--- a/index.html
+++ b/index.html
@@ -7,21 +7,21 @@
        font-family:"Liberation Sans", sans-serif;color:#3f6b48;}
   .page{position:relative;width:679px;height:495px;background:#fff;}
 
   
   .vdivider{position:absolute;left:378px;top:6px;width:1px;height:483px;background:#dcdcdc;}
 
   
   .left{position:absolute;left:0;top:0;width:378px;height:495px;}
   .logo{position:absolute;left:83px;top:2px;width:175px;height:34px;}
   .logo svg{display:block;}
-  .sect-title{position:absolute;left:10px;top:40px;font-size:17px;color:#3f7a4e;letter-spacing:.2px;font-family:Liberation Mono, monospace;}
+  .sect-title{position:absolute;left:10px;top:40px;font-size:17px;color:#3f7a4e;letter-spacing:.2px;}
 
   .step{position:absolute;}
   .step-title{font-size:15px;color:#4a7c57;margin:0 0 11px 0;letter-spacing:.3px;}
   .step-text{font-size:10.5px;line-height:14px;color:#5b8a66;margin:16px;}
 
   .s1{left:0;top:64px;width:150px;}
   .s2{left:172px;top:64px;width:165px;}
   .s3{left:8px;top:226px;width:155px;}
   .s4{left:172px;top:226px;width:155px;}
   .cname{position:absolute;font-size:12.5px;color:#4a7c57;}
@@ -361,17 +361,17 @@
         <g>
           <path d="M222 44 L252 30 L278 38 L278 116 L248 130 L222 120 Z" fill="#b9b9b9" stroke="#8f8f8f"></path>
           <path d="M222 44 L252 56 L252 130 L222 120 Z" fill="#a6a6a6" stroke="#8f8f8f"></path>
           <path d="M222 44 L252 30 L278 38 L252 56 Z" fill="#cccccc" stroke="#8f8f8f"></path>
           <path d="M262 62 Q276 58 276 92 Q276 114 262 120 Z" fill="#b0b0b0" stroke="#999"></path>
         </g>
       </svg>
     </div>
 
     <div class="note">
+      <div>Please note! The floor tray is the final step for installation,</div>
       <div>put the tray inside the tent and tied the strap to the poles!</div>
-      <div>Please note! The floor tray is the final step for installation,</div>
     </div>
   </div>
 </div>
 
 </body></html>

-------------------------

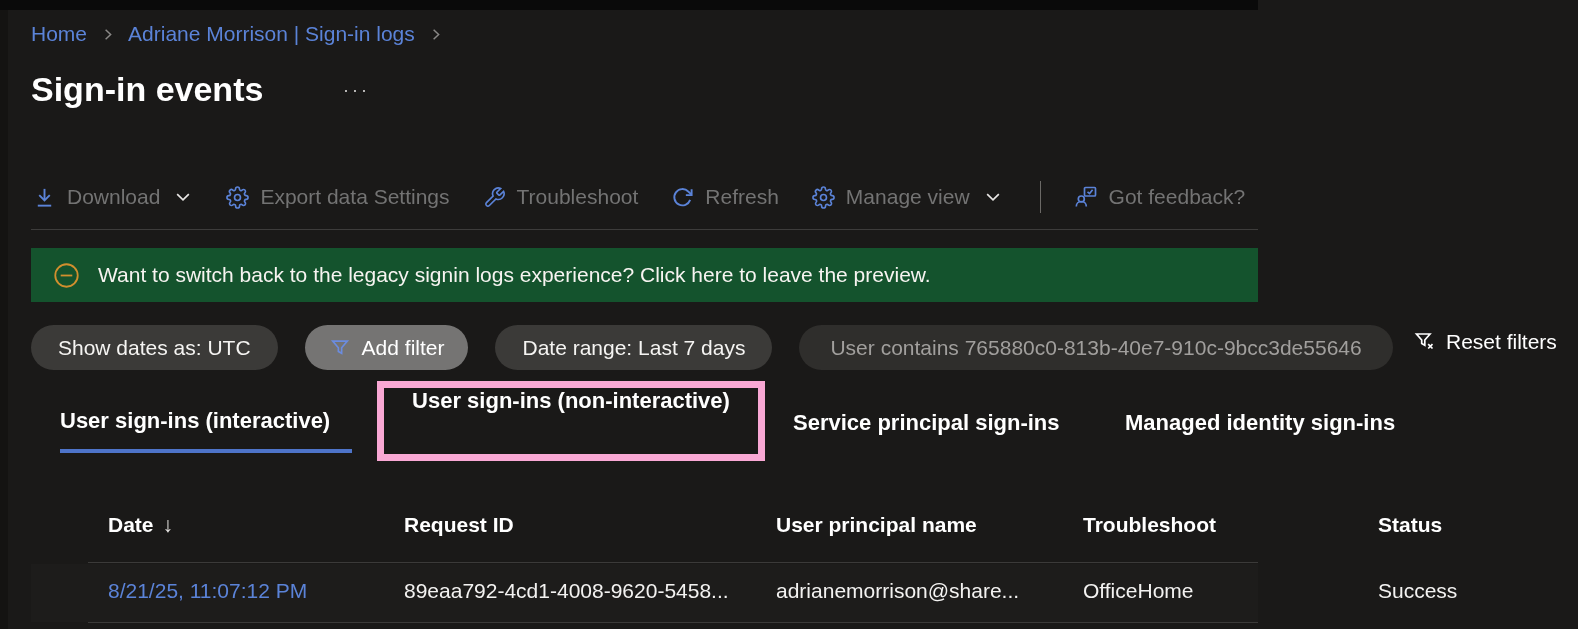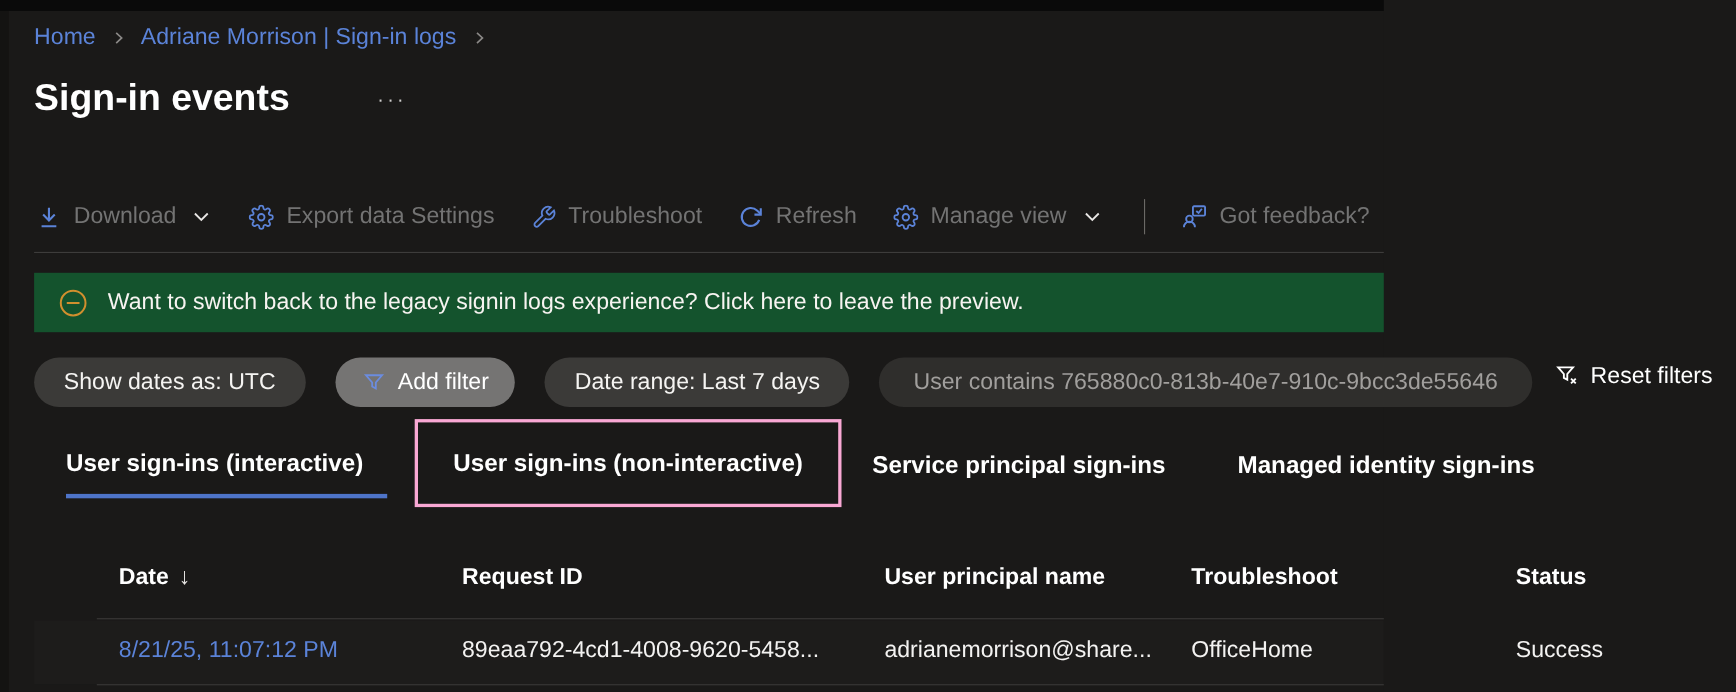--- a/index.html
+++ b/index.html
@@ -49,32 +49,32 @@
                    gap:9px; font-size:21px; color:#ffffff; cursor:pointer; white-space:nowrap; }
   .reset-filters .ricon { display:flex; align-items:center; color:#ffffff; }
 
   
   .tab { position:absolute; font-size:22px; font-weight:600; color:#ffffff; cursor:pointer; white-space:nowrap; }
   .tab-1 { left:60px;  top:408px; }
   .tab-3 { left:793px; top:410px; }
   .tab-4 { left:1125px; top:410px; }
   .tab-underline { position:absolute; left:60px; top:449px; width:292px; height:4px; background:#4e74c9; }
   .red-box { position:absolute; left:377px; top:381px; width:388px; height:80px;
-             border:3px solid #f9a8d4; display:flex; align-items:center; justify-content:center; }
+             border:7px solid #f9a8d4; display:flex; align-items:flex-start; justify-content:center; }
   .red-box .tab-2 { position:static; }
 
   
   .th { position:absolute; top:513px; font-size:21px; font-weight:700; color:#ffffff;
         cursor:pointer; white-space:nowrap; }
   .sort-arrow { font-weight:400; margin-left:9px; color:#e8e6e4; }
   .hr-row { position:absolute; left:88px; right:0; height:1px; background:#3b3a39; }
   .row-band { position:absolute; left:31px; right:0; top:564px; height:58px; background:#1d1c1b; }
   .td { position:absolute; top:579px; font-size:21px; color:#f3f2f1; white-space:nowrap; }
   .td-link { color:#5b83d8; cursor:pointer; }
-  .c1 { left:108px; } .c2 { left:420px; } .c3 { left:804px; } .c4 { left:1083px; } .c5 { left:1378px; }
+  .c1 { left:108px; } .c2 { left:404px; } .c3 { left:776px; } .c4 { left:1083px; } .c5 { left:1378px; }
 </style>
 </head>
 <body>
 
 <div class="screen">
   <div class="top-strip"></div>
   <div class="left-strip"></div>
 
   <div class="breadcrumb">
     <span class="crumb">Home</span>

-------------------------

→ EXERCISE DETAILS
Retype word for word everything in the listing above from the line that holds "-361,17 +361,17 @@" down to the line that holds "Q276 58 276". Keep both end lines and leave out the rest.

→ WRITTEN SOLUTION
@@ -361,17 +361,17 @@
         <g>
           <path d="M222 44 L252 30 L278 38 L278 116 L248 130 L222 120 Z" fill="#b9b9b9" stroke="#8f8f8f"></path>
           <path d="M222 44 L252 56 L252 130 L222 120 Z" fill="#a6a6a6" stroke="#8f8f8f"></path>
           <path d="M222 44 L252 30 L278 38 L252 56 Z" fill="#cccccc" stroke="#8f8f8f"></path>
           <path d="M262 62 Q276 58 276 92 Q276 114 262 120 Z" fill="#b0b0b0" stroke="#999"></path>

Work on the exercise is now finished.